Retype, word for word, every line of the records below starting at the one that contains "order number: PO080848 -> PO088048" and ending at the one that contains "Midland Grphc T: 5"; include both of those lines and nothing more.

**EXERCISE MATERIALS:**
··········
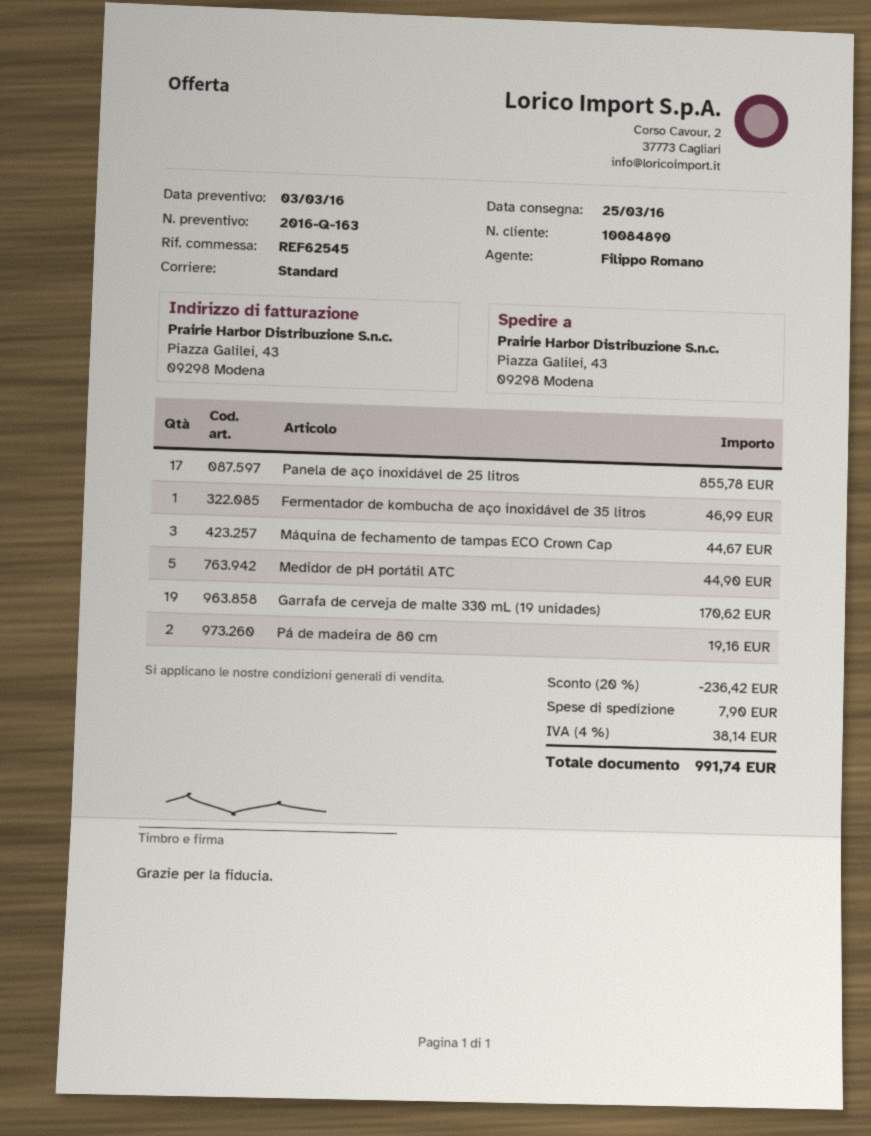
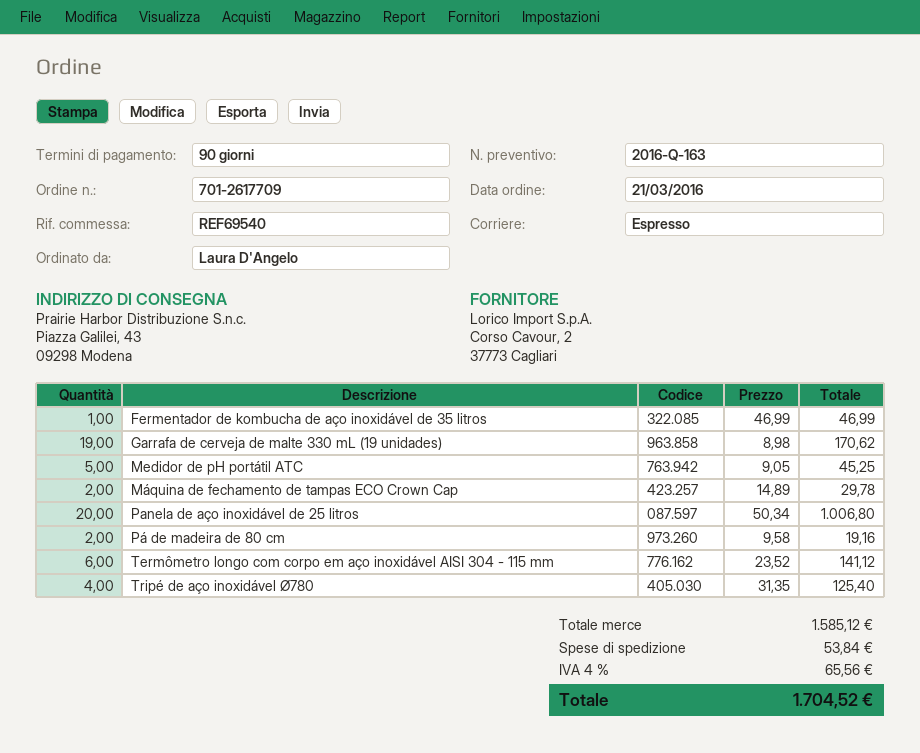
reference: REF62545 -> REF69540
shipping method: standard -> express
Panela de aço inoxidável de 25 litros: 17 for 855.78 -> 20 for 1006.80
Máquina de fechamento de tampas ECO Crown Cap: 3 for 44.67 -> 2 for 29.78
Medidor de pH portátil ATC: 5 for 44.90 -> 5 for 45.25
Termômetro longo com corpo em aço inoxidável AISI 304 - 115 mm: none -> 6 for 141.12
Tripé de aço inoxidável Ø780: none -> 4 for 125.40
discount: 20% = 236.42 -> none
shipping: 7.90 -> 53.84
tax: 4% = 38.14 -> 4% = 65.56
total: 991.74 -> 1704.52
··········
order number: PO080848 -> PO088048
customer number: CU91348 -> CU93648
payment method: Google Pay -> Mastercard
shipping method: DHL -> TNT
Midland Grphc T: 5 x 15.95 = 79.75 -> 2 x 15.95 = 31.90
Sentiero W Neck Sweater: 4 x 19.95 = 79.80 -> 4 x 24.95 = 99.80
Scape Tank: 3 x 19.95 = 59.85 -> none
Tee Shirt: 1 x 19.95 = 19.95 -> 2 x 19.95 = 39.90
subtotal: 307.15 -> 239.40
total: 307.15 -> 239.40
··········
**EXERCISE ANSWER:**
order number: PO080848 -> PO088048
customer number: CU91348 -> CU93648
payment method: Google Pay -> Mastercard
shipping method: DHL -> TNT
Midland Grphc T: 5 x 15.95 = 79.75 -> 2 x 15.95 = 31.90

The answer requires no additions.